I couldn't help wondering how long she had left, but I didn't want to ask if she knew, nor enquire about medications, or anything really practical. It seemed too brutal that night, as if I was asking about her expiration date. She was still here, still vital, still mercurial.

IN THE SILENCE BETWEEN US,
I reached into my handbag and handed over the art gallery pamphlet. I still wonder why I did it, even though it felt like a betrayal of Lawrie. I think it was perhaps the pride I felt, from knowing that Quick had confided in me. It was my consolation offering in return, even though I didn't know if it was something she'd find useful.

She took it, almost as if she was expecting it. ‘This was in Lawrie's house,' she said.

‘How on earth did you know?'

‘You've been looking like you wanted to tell me something since the moment I mentioned your visit there.'

‘I didn't know I was so obvious,' I said.

She smiled. ‘You're not that obvious. I've had lots of practice.' She opened the pamphlet and placed it gently on her knees, her finger tracing the pencilled message,
No Sign.
‘Was there anything else with it?' she asked.

‘No. Just odds and ends on a window sill. Butcher's bills, church ser­vice sheets.'

‘Church ser­vice sheets?' she repeated, one eyebrow raised.

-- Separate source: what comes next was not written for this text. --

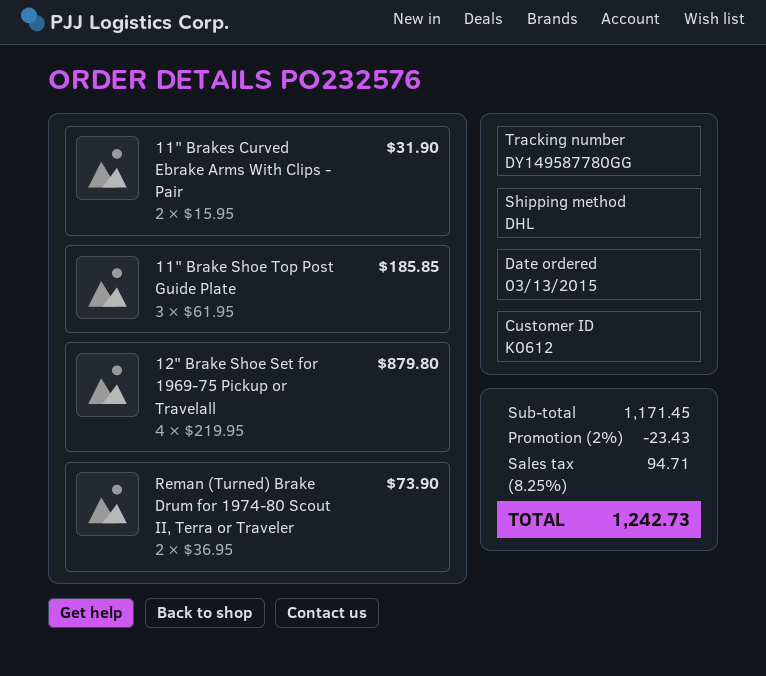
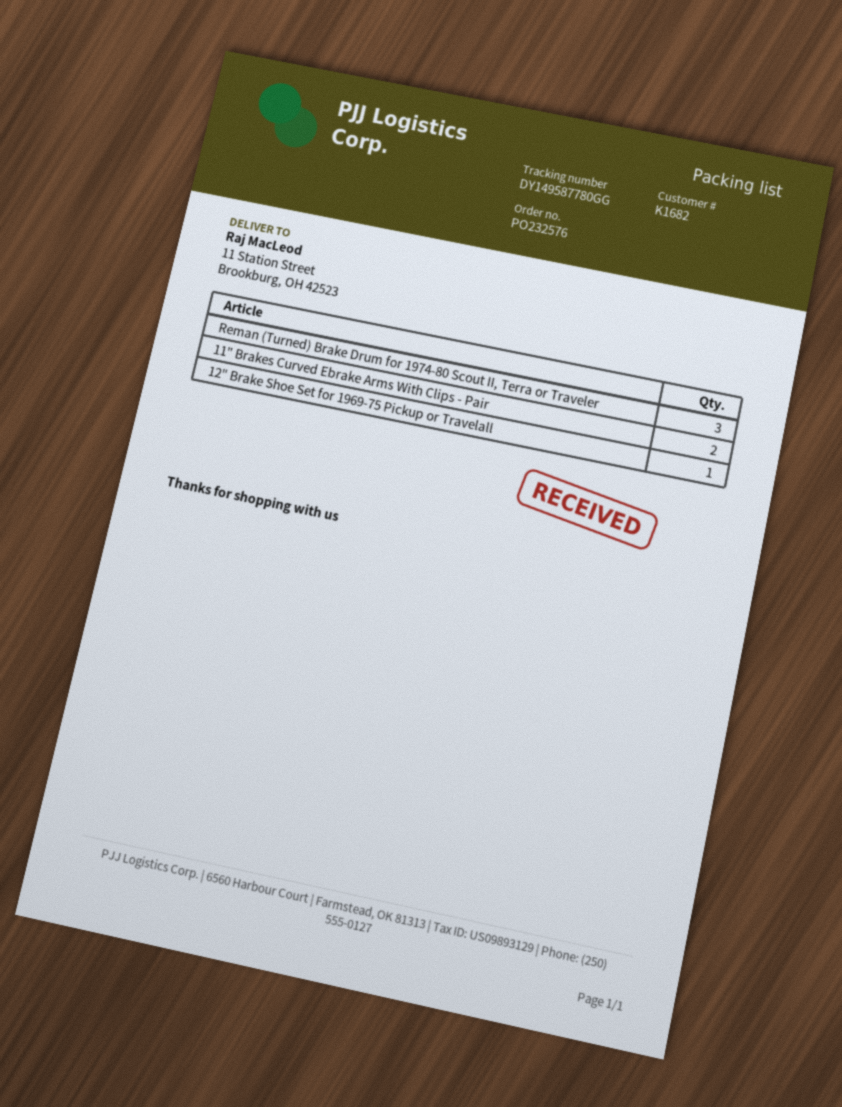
customer number: K0612 -> K1682
11" Brake Shoe Top Post Guide Plate: 3 -> none
12" Brake Shoe Set for 1969-75 Pickup or Travelall: 4 -> 1
Reman (Turned) Brake Drum for 1974-80 Scout II, Terra or Traveler: 2 -> 3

‘A carol concert, actually.'

‘I see.'

‘What do you think it means – where someone's written
No Sign
? Was it the name of a painting?'

‘I imagine it's simpler than that. Someone was looking for something, and they didn't find it.'

‘You know what they were looking for, don't you, Quick?'

She looked up at me, the electric fire turning her irises hazel. ‘I do?'

‘Well,' I said. ‘It's just – you're very interested in Lawrie's mother. And Lawrie's painting—­'

‘ “Interested” is not the word I would use.'

Obsessed? Frightened?
I thought.
As if I would say those words to you.
‘Well,' I faltered, sensing her stiffen, ‘you seem averse to the idea of exhibiting it.'

‘I'm not averse to the exhibition of that painting. I think everybody should see it.'

‘All right,' I said. ‘But that's not what you said last time. You said Lawrie should take it home.'

She took in a deep breath. ‘Well. I'm not entirely happy with how Reede is planning to use it. Until we get more information from the Guggenheim institution, my doubts remain.'

‘What doubts are those?'

Quick's face took on a haunted look. I'd seen it before, through the keyhole, when Lawrie had returned to continue his discussions with Reede. Her eyes darted back and forth on the rug between us, as if she was working out a means to express something incredibly difficult. She kept breathing in as if to speak, and then not speaking. It was frustrating, but I knew that to speak myself might ruin the slim chance she would finally say something.

‘Isaac Robles didn't paint it, Odelle,' Quick said, her fingers tightening on the pamphlet.

My heart began to thump harder. ‘But he's standing in front of it, in that photograph.'

‘So? I could go and stand in front of any number of artworks and be photographed. It doesn't mean I made them.'

‘It was taken in his studio—­'

‘Odelle, it's not that I don't believe he painted it. I know he didn't.'

Her words ran over me like a shiver, and my skin turned to gooseflesh, the way it does when someone tells you the truth and you hear it with your body. The simplicity of her last four words sang through the air between us, and hit me in the stomach.